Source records
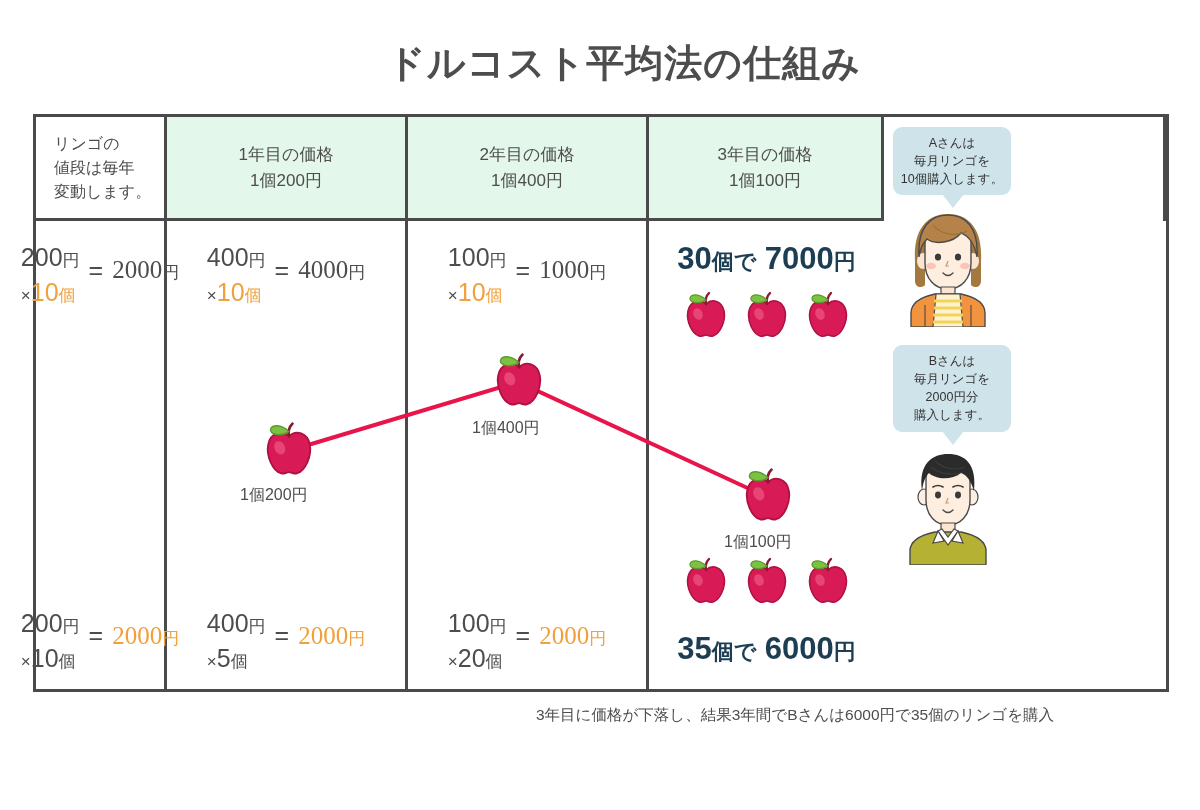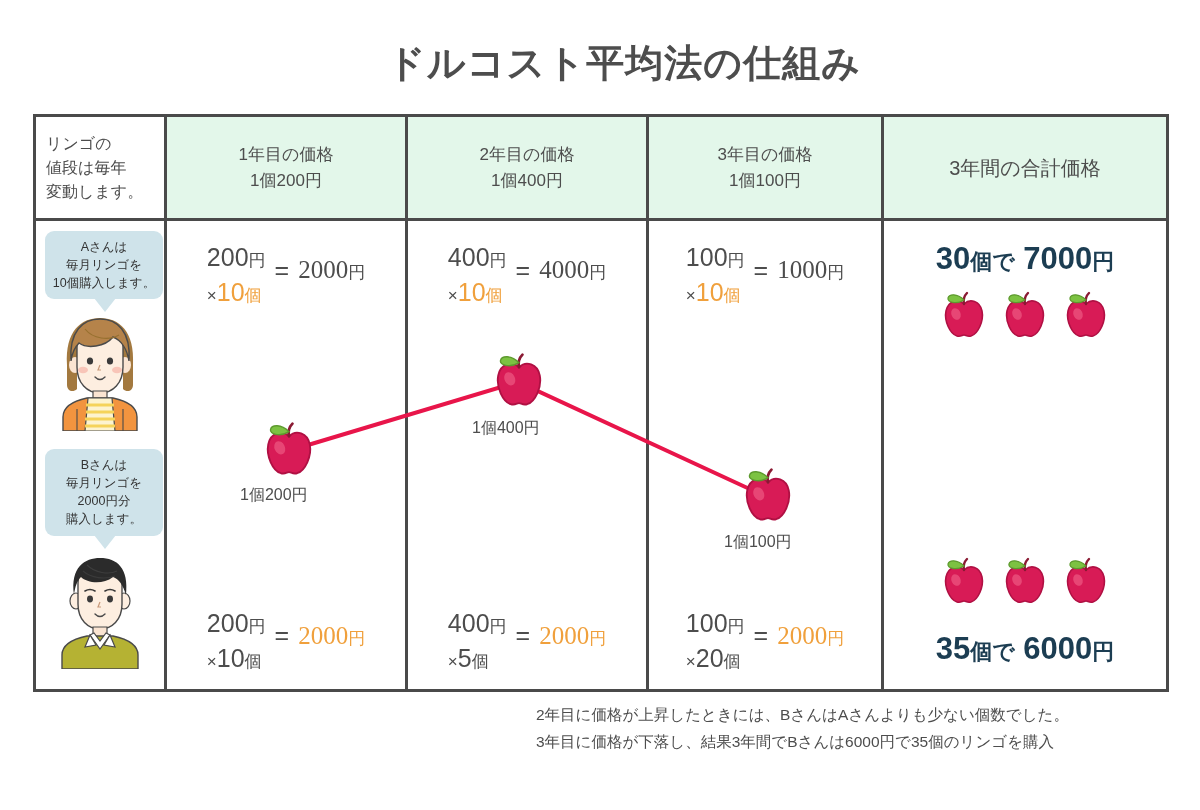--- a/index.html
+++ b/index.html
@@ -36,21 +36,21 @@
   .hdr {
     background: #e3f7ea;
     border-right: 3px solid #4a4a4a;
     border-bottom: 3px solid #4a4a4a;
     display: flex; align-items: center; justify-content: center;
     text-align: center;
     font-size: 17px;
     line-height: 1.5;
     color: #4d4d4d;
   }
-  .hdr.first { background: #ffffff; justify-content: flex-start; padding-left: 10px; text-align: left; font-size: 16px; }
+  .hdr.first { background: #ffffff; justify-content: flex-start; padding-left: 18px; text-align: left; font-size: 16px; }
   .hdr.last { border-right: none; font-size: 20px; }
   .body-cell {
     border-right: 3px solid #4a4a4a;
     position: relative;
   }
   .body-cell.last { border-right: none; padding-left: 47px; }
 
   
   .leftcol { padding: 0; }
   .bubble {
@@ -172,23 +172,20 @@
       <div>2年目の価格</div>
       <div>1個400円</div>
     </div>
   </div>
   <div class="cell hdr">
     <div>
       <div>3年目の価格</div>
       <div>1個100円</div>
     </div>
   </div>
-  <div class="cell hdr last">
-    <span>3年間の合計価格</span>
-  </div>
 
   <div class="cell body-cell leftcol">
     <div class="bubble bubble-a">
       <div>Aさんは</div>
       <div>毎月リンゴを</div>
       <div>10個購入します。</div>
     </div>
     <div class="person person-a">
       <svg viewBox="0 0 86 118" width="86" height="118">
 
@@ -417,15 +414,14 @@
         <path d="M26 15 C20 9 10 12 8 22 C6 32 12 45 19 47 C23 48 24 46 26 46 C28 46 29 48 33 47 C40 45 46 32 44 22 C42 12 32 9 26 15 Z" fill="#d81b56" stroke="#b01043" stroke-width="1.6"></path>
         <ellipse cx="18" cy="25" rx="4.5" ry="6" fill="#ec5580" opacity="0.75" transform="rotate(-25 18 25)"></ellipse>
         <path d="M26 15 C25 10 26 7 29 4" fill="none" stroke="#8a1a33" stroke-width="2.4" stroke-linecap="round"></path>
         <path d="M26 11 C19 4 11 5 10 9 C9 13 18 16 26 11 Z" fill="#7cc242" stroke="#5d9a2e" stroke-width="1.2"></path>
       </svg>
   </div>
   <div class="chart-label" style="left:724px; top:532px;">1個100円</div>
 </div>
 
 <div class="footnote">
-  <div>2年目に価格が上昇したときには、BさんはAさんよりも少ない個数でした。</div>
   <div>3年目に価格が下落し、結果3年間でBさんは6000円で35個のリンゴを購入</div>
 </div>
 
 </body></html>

==

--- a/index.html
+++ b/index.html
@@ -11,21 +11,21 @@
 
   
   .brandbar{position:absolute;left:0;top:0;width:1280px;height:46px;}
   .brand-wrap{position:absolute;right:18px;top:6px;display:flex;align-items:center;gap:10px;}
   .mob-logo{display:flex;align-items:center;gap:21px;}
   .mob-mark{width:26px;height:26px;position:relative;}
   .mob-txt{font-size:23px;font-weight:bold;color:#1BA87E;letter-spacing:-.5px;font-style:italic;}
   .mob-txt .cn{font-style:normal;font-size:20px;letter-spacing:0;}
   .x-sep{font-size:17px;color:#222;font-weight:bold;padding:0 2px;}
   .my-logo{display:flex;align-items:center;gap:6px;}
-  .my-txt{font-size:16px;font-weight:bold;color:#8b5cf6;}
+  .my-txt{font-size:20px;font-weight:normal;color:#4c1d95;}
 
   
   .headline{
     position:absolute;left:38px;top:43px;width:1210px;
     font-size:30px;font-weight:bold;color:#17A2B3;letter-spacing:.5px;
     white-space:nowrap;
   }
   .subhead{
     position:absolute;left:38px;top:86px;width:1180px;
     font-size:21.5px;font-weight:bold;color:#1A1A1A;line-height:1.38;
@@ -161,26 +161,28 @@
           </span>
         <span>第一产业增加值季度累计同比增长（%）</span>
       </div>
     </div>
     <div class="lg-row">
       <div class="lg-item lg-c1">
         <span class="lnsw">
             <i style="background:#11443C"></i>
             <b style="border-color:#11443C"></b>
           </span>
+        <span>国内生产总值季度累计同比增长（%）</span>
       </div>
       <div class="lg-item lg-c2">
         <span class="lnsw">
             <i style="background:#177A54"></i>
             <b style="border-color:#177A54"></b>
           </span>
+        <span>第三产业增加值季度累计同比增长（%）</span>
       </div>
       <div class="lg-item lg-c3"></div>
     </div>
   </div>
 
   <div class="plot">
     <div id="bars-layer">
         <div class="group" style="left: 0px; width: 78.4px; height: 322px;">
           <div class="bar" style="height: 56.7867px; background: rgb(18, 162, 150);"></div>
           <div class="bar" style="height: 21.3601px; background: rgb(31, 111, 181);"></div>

==

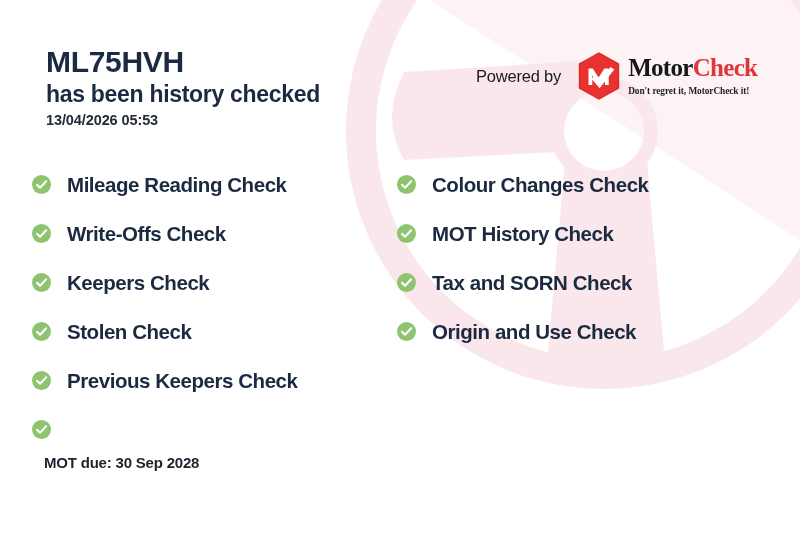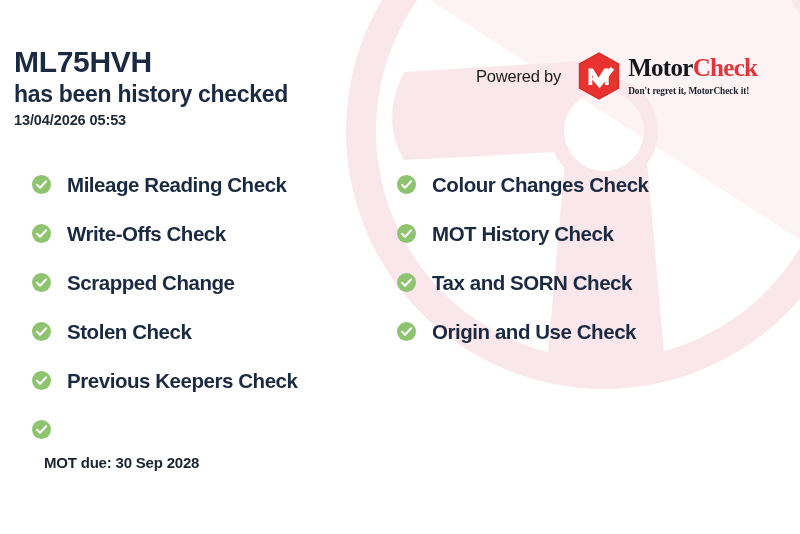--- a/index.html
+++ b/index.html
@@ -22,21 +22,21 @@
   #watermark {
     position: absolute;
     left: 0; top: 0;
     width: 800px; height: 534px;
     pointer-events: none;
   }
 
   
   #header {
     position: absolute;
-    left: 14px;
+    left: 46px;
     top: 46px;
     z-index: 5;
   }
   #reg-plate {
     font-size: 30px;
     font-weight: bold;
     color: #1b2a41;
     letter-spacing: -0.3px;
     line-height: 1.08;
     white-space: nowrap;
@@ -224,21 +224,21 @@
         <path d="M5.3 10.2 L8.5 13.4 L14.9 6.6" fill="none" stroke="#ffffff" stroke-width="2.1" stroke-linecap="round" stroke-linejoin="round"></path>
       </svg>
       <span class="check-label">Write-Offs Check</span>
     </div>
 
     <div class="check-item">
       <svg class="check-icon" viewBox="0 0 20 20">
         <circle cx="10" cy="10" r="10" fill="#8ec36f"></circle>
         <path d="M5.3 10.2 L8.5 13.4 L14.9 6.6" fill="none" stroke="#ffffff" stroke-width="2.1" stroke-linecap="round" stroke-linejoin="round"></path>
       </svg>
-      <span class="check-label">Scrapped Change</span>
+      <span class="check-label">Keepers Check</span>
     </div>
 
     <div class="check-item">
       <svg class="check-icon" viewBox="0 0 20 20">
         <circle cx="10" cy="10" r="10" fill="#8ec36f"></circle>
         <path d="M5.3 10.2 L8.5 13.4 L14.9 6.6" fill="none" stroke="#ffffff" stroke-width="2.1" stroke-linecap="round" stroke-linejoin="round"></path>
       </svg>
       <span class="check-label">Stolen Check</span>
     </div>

EXERCISE:
Transcribe the lines above between the line holding "11 C19 4 11" and the line holding "</body></html>", inclusive, exactly as they stand and with nothing added.

ANSWER TO THIS TASK:
         <path d="M26 11 C19 4 11 5 10 9 C9 13 18 16 26 11 Z" fill="#7cc242" stroke="#5d9a2e" stroke-width="1.2"></path>
       </svg>
   </div>
   <div class="chart-label" style="left:724px; top:532px;">1個100円</div>
 </div>
 
 <div class="footnote">
-  <div>2年目に価格が上昇したときには、BさんはAさんよりも少ない個数でした。</div>
   <div>3年目に価格が下落し、結果3年間でBさんは6000円で35個のリンゴを購入</div>
 </div>
 
 </body></html>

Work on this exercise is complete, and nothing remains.